ACTIVITY: Images are not part of the copy; transcribe all the data exactly.

RECORDED INFORMATION:
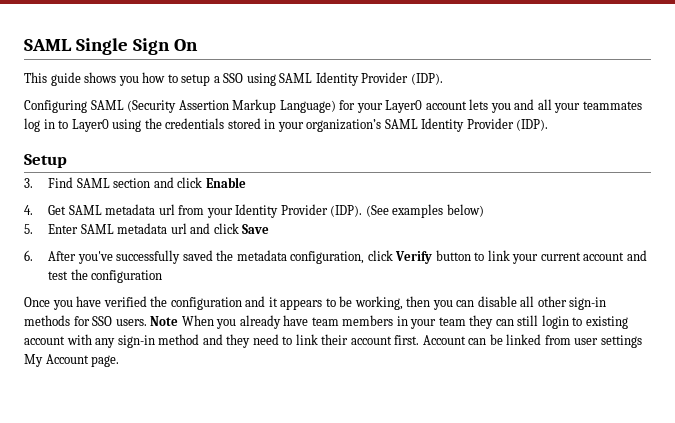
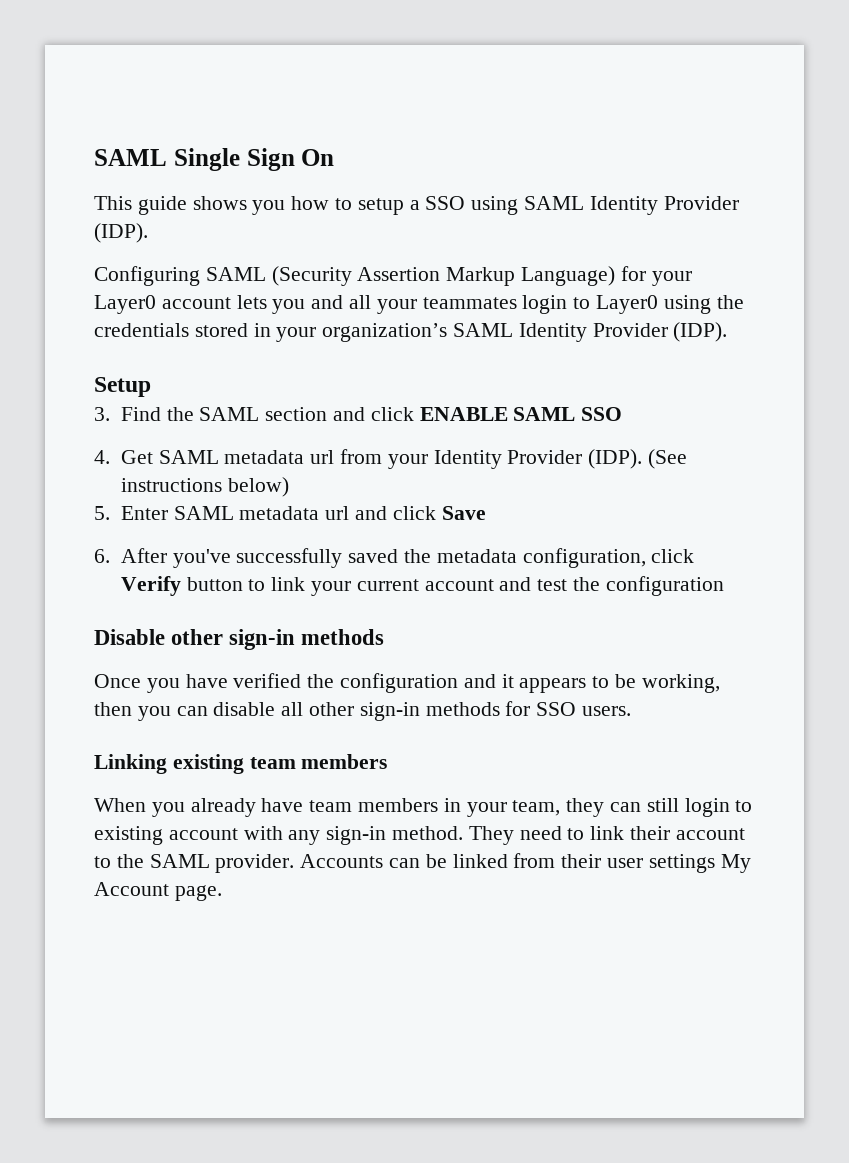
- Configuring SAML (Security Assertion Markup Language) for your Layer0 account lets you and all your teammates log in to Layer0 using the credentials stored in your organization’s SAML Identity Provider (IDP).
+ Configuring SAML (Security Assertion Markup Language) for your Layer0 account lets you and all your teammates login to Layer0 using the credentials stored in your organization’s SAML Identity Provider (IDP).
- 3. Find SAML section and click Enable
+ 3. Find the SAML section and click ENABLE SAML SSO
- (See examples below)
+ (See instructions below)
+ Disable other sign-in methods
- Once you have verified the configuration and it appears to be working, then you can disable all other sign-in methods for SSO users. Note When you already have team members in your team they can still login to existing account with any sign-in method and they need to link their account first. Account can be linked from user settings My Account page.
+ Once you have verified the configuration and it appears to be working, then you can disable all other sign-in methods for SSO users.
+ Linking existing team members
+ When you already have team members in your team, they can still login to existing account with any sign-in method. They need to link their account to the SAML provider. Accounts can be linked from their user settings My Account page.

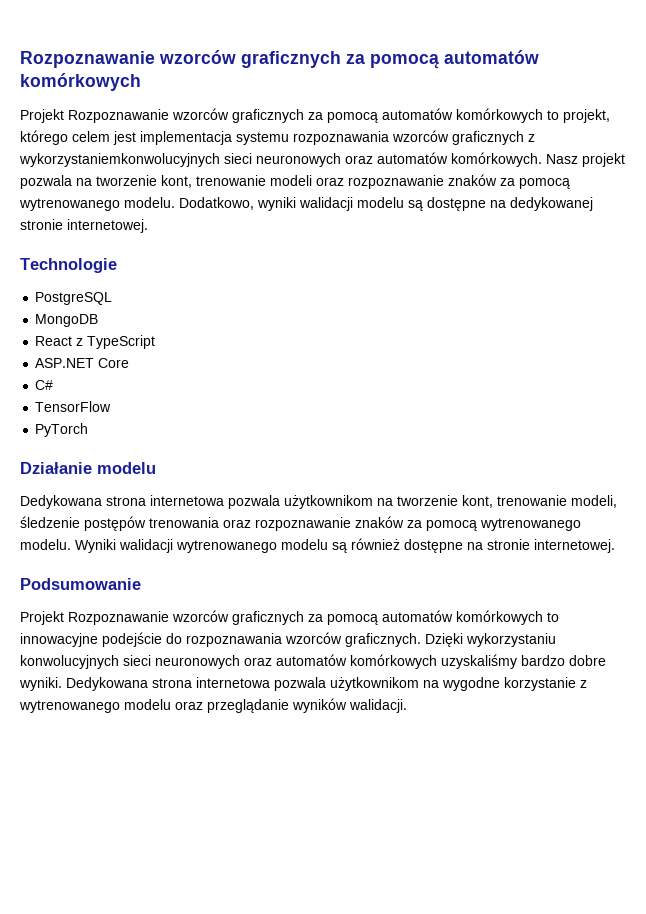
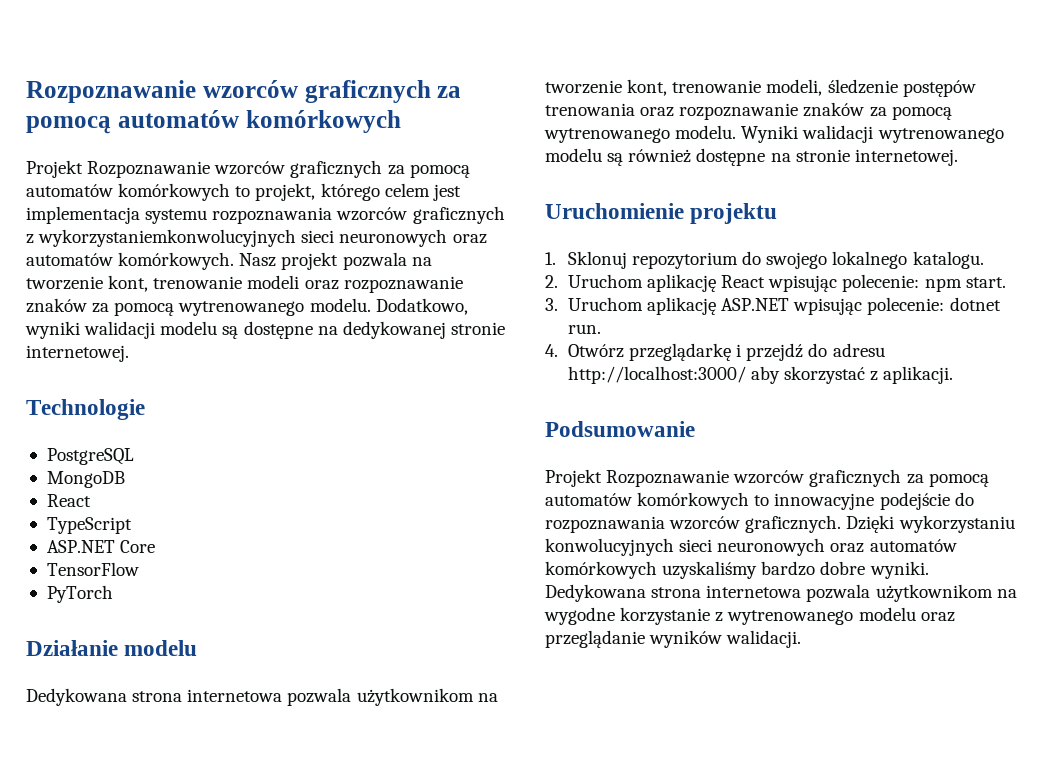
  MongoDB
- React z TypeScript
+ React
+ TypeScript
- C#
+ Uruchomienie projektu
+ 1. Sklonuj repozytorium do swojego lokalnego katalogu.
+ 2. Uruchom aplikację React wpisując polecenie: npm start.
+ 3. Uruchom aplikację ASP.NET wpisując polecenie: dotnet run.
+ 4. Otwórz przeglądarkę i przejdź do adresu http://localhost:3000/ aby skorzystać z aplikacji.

ANSWER SECTION:
- Configuring SAML (Security Assertion Markup Language) for your Layer0 account lets you and all your teammates log in to Layer0 using the credentials stored in your organization’s SAML Identity Provider (IDP).
+ Configuring SAML (Security Assertion Markup Language) for your Layer0 account lets you and all your teammates login to Layer0 using the credentials stored in your organization’s SAML Identity Provider (IDP).
- 3. Find SAML section and click Enable
+ 3. Find the SAML section and click ENABLE SAML SSO
- (See examples below)
+ (See instructions below)
+ Disable other sign-in methods
- Once you have verified the configuration and it appears to be working, then you can disable all other sign-in methods for SSO users. Note When you already have team members in your team they can still login to existing account with any sign-in method and they need to link their account first. Account can be linked from user settings My Account page.
+ Once you have verified the configuration and it appears to be working, then you can disable all other sign-in methods for SSO users.
+ Linking existing team members
+ When you already have team members in your team, they can still login to existing account with any sign-in method. They need to link their account to the SAML provider. Accounts can be linked from their user settings My Account page.

  MongoDB
- React z TypeScript
+ React
+ TypeScript
- C#
+ Uruchomienie projektu
+ 1. Sklonuj repozytorium do swojego lokalnego katalogu.
+ 2. Uruchom aplikację React wpisując polecenie: npm start.
+ 3. Uruchom aplikację ASP.NET wpisując polecenie: dotnet run.
+ 4. Otwórz przeglądarkę i przejdź do adresu http://localhost:3000/ aby skorzystać z aplikacji.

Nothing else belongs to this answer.